The rebels are joined by group long-time housing and environmental activists from the Lower East Side (LES) who tell us about all of the East River Coastal Resiliency Project protests leading up to this one. They have homemade signs and their own hashtag and are wearing neon. We split up into 3 groups, armed with leaflets and talking points, given a flag, and assigned a LES activist and a designated “de-escalator.” Some of us head north to the part of Union Square with the farmer’s market and others head west, into the narrow, claustrophobic, cinnamon-scented corridors of the holiday market. Save the trees! I say as people jostle past us. Protect our public parks! I meet a girl named N who tells me about a recent successful rezoning struggle that she was involved in. Up in Inwood? I ask her, because I read about it and she is delighted. We high five and she holds onto my hand for a minute. A few yards away, rebels from my group are doing tree-pose and taping leaflets to each other’s branches. My jeans are dusty with the imprint of my boot soles. N asks if I know Felicia. I don’t. Felicia is part of this, she says, waving the East River Park Tree Rebellion leaflet around. And costumes, she’s great at costumes. N pulls out her phone and shows me a photograph. It’s her but dressed up like a tree with face paint and an elaborate hat with branches. We should collaborate, N says, and gives me a laminated collage with her name and email address on it. B comes up and says that someone from the market is calling the cops on us.

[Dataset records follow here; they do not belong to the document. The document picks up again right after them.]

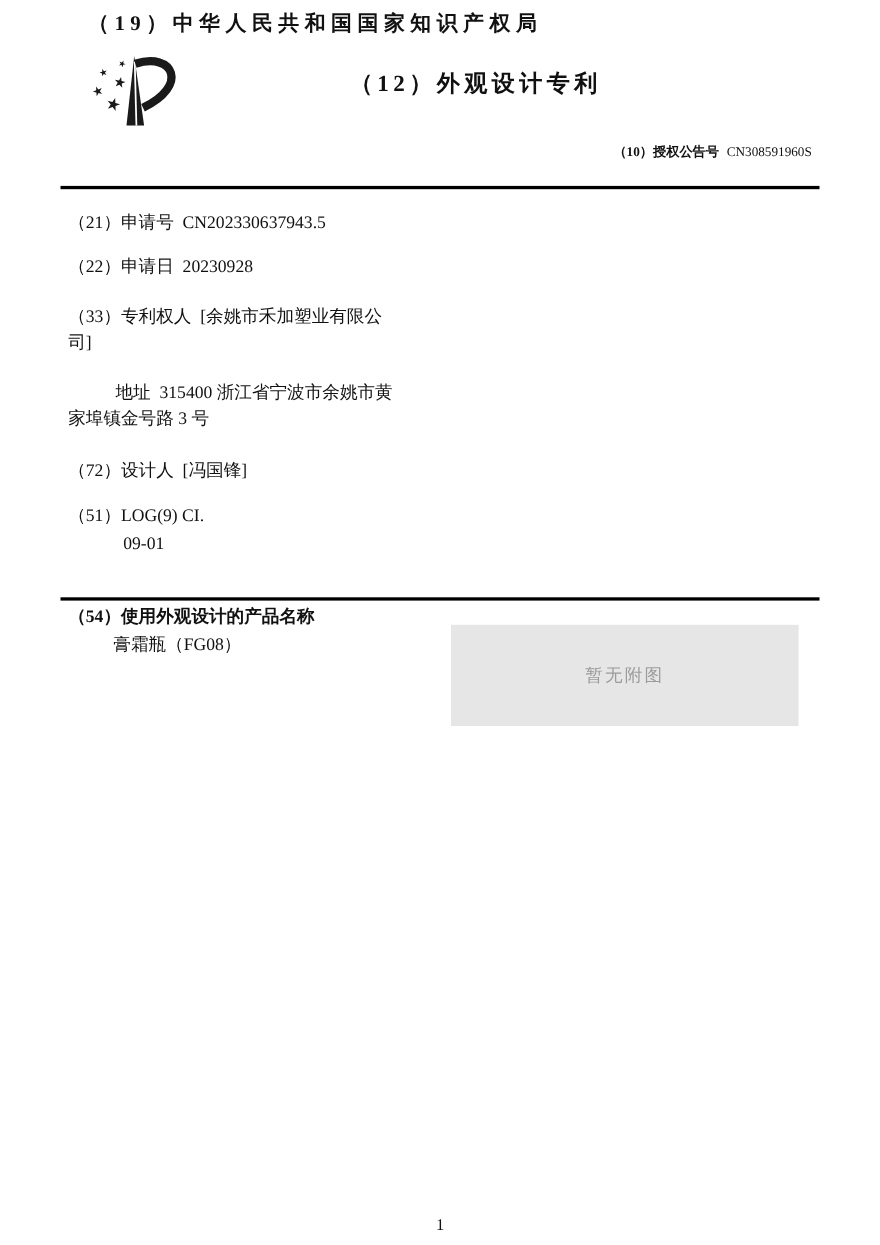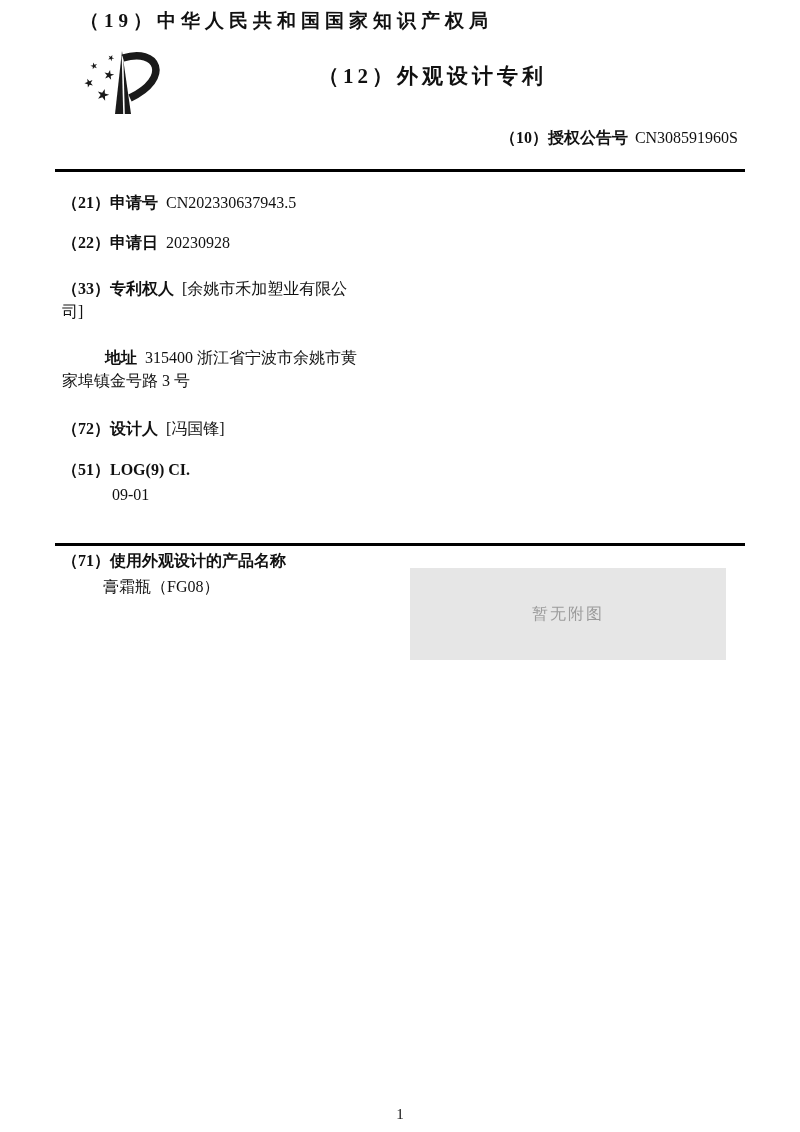"（10）授权公告号 CN308591960S" .pub-block { font-size: 16px -> 12px }
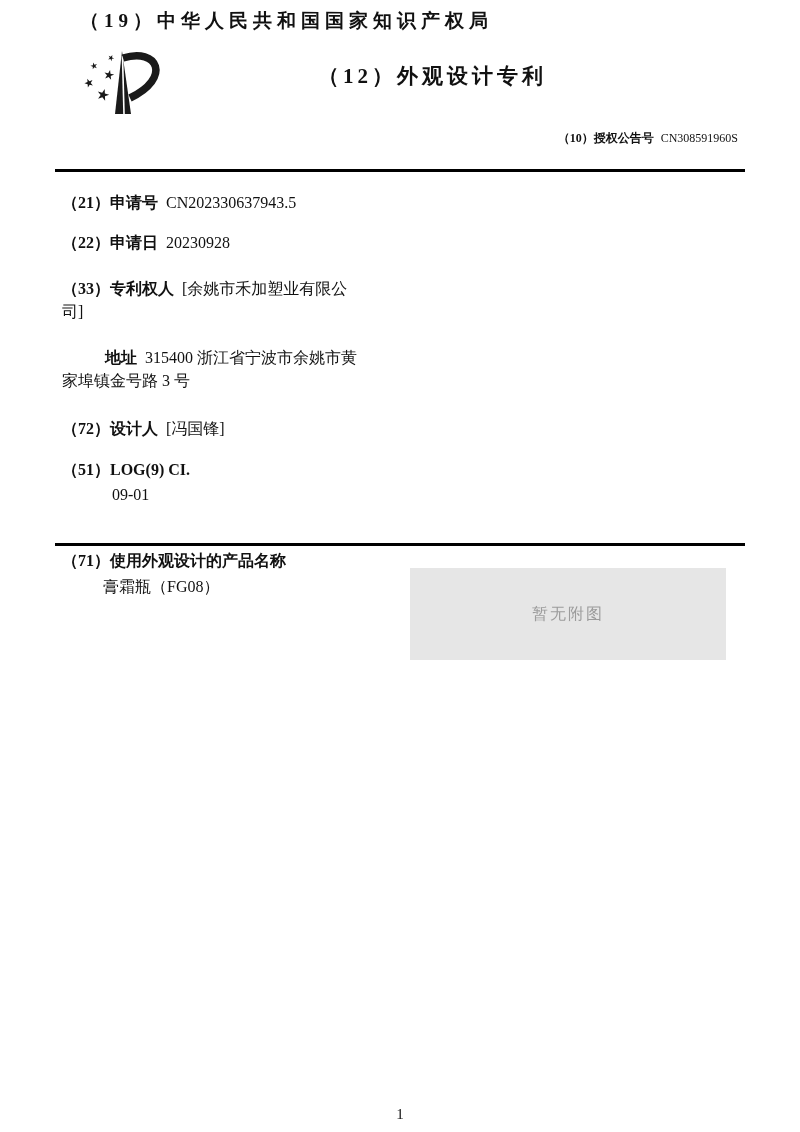"（21）申请号" .field .lbl { font-weight: bold -> normal }
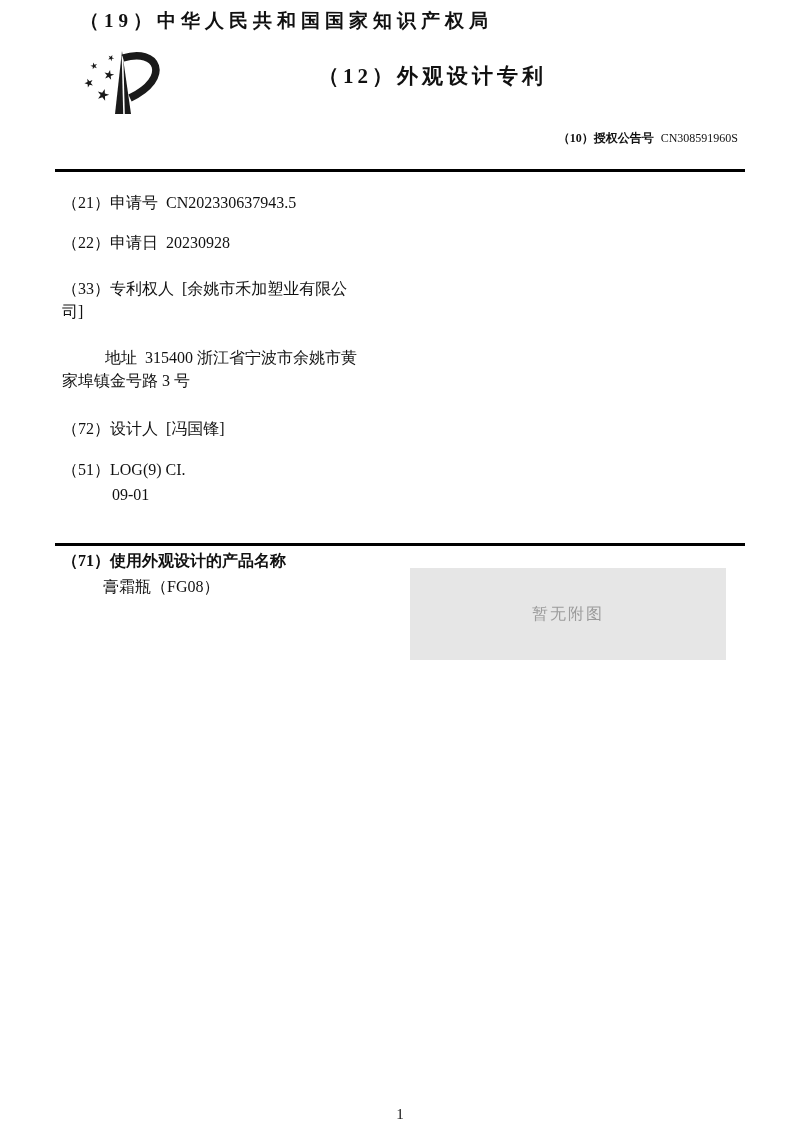"（71）使用外观设计的产品名称" div.abs { text: 71 -> 54 }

Our group clusters together near the man from the market with walkie-talkie who has already called the cops because he says we’re impeding the flow of traffic. He scowls and folds his arms while we do tree-pose. When the cops show up and start to talk to us, more people get curious and want the leaflets. I say, save the trees! and add, protect our right to freely assemble.
Isn’t this a public space? We ask the cops. And it usually is except when the city rents it out. We’re just doing yoga, B says and the cops roll their eyes. My toes are numb and I don’t want to get arrested or harassed. I give G the rest of my flyers and disappear into the throngs of shoppers and commuters and realize that I’m shaking because I still haven’t eaten anything and I’m freezing.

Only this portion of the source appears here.